• [What the task requires] Before copying, set the images aside; then transcribe every entry below exactly.

Exercise inputs: Begin

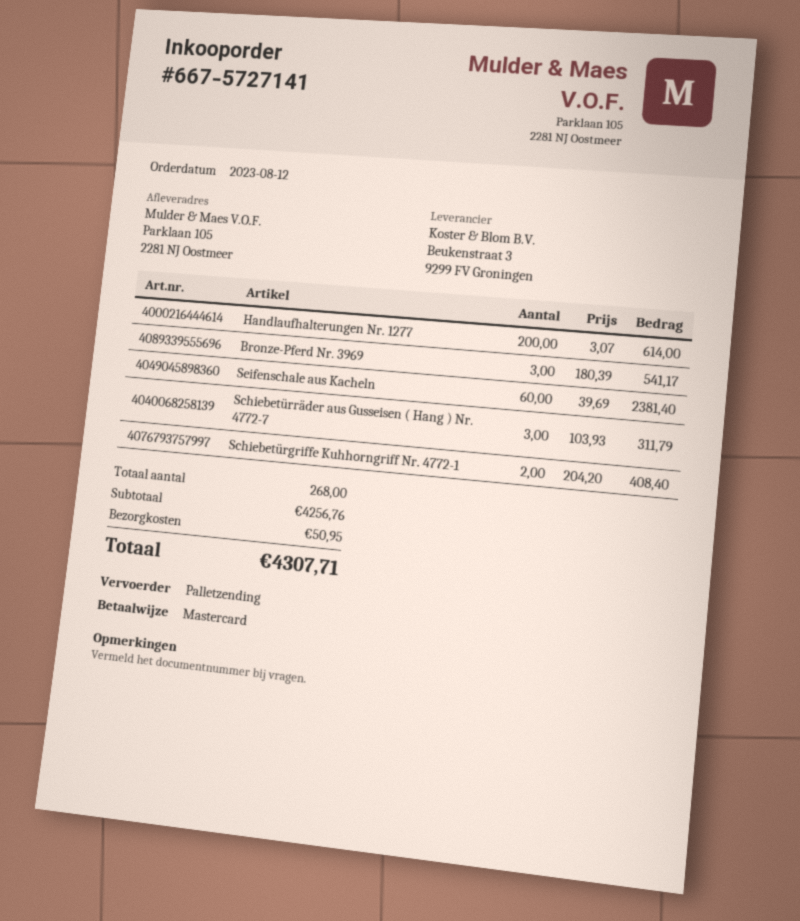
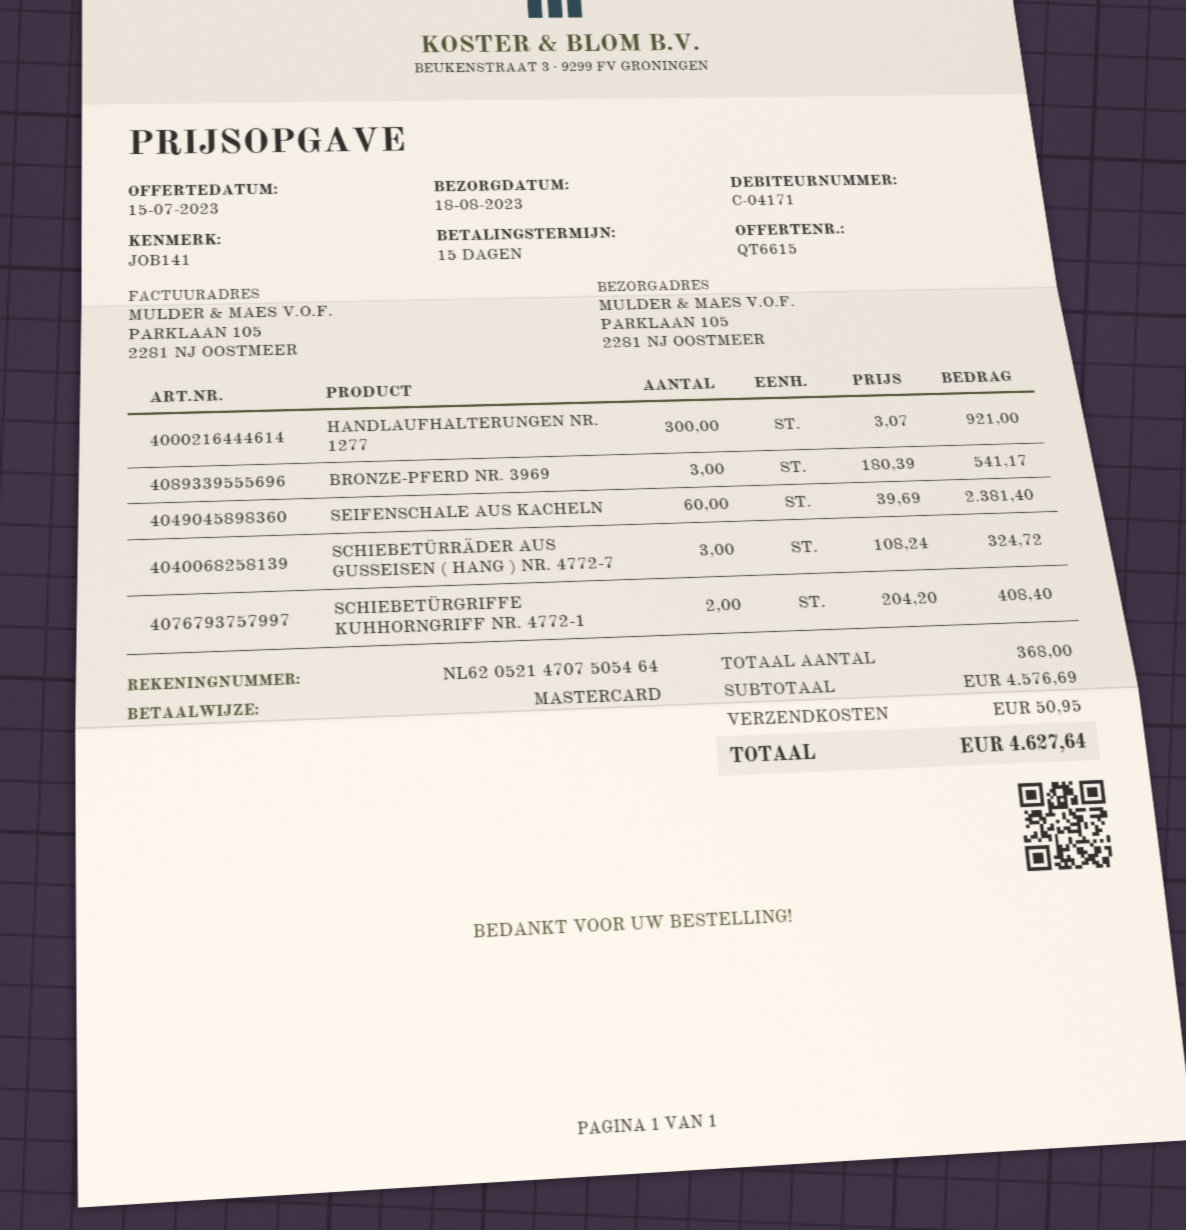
Handlaufhalterungen Nr. 1277: 200 x 3.07 = 614.00 -> 300 x 3.07 = 921.00
Schiebetürräder aus Gusseisen ( Hang ) Nr. 4772-7: 3 x 103.93 = 311.79 -> 3 x 108.24 = 324.72
total quantity: 268 -> 368
subtotal: 4256.76 -> 4576.69
total: 4307.71 -> 4627.64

Exercise inputs: End

• [Answer for the task]
Handlaufhalterungen Nr. 1277: 200 x 3.07 = 614.00 -> 300 x 3.07 = 921.00
Schiebetürräder aus Gusseisen ( Hang ) Nr. 4772-7: 3 x 103.93 = 311.79 -> 3 x 108.24 = 324.72
total quantity: 268 -> 368
subtotal: 4256.76 -> 4576.69
total: 4307.71 -> 4627.64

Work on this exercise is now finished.